We are convinced however that the States as well as the Congress lack the power to add to the qualification set forth in the text of the Constitution.
As James Madison emphasized, subject to those limitation the door of this part of the Federal Government is open to merit of every description whether native or adoptive whether young or old, and without regard to poverty or wealth, or to any particular profession of religious faith.
The constitution incorporates the Framers revolutionary idea that sovereignty is vested in the people.
The Framers conceived of a Federal Government directly responsible to the people, possessed of direct power over the people, and chosen directly, not by States, but by the people.
Permitting individual States to formulate diverse qualifications for their representatives could result in a patchwork of State qualifications, undermining the uniformity and the national character that the Framers envisioned and sought to ensure.
Petitioners have argued however that even the States cannot add qualifications; the Arkansas amendment should nevertheless be upheld, because it is only a ballot access provision and not an outright disqualification.
We reject this argument.
As we have often noted constitutional rights would be of little value if they could be indirectly denied.
In our view the Arkansas Amendment is in attempt to accomplish indirectly what the Constitution prohibits Arkansas from accomplishing directly.
As it’s evident from the preamble and from the decision of the Arkansas Supreme Court, the unmistakable purpose of the Arkansas Amendment was to create an additional qualification for servicing Congress.
A State Constitutional Amendment with the avowed purpose and obvious effect of evading the requirements of the Qualifications Clauses cannot stand.
The merits of term limits have been the subject of debate since the formation of our Constitution, when the Framers unanimously rejected a proposal to add such limits to the Constitution.
The cogent arguments on both sides of the question that were articulated during the process of ratification largely retain their force today.
Over half the States have adopted measures that impose such limits on some State offices either directly or indirectly, and the Nation as a whole, notably by constitutional amendment, has imposed a limit on the number of terms that the President of the United States may serve.
Term limits, like any other qualification for office, unquestionably restrict the ability of voters to vote for whom they wish.
On the other hand, such limits may provide for the infusion of fresh ideas and new perspectives, and may decrease the likelihood that representatives will lose touch with their constituents.
And as judges, it is not our province to resolve this longstanding debate.
We are, however, firmly convinced that allowing the several States to adopt term limits for congressional service would effect a fundamental change in the constitutional framework.

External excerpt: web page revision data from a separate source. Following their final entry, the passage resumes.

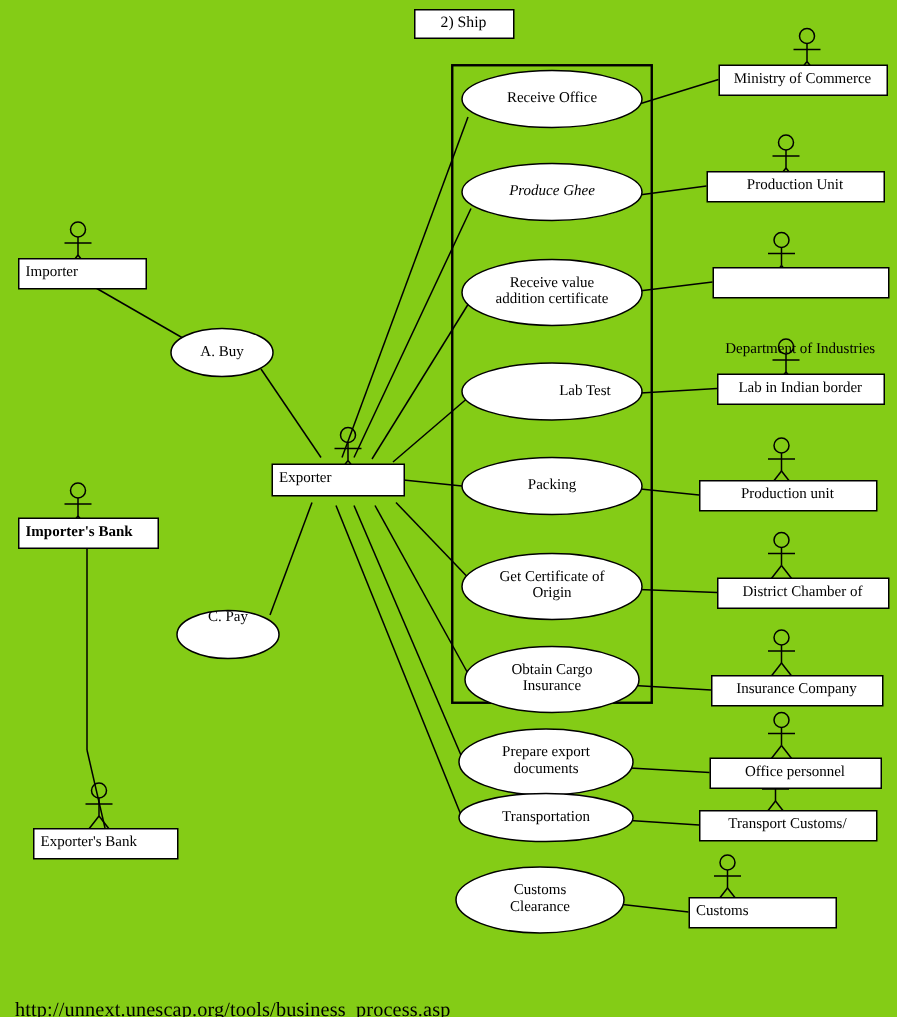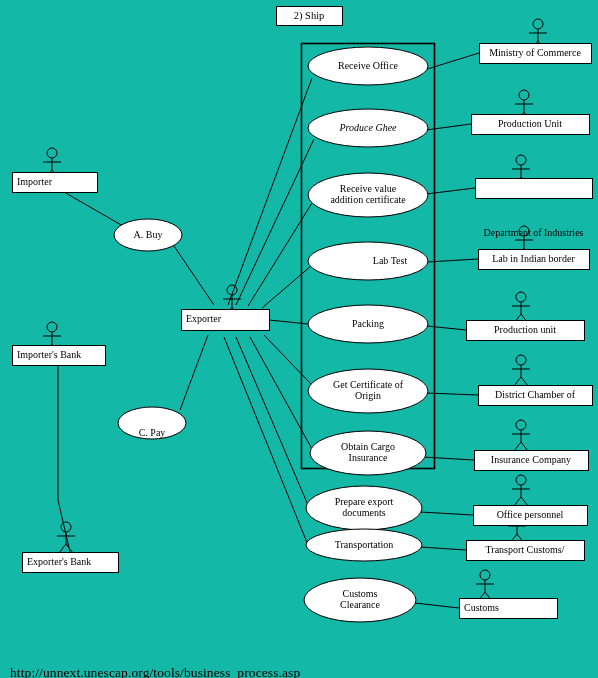"2) Ship" #stage { background: #14b8a6 -> #84cc16 }
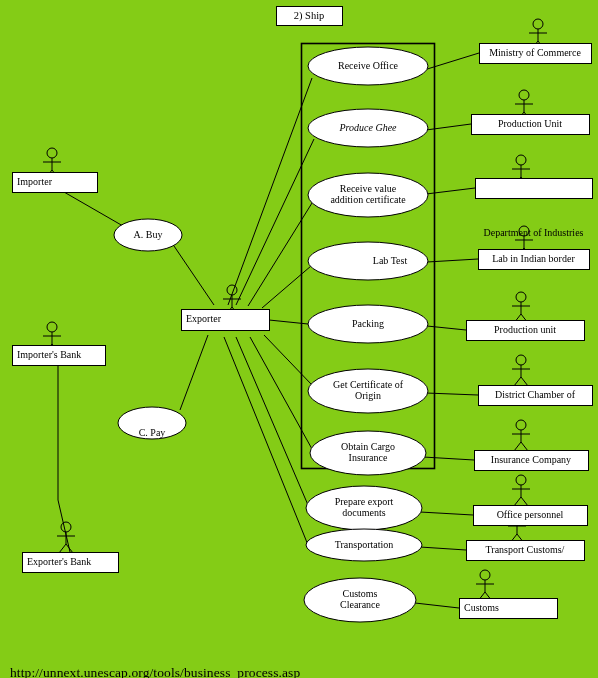"Importer's Bank" span { font-weight: none -> bold }
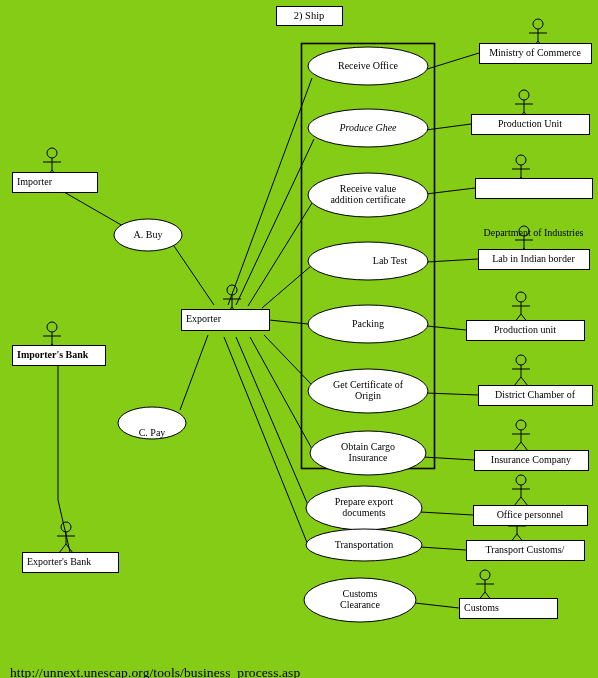"C. Pay" div.node-label { align-items: flex-end -> flex-start }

Any such change must come not by legislation adopted either by Congress or by an individual State, but rather-as have other important changes in the electoral process through the amendment procedures set forth in Article V.
John Paul Stevens:
The Framers decided that the qualifications for servicing Congress should be fixed in the Constitution and be uniform throughout the Nation.
That decision reflects the Framers’ understanding that Members of Congress are chosen by separate constituencies, but that they become, when elected, servants of the people of the United States.
They are not merely delegates appointed by separate, sovereign States; they occupy offices that are integral and essential components of a single National Government.
In the absence of a properly passed constitutional amendment, allowing individual States to craft their own qualifications for Congress would thus erode the structure envisioned by the Framers, a structure that was designed, in the words of the Preamble to our Constitution, to form a “more perfect Union.”
Justice Kennedy has filed a concurring opinion and Justice Thomas has filed a dissenting opinion in which the Chief Justice, Justice O’Connor and Justice Scalia have joined.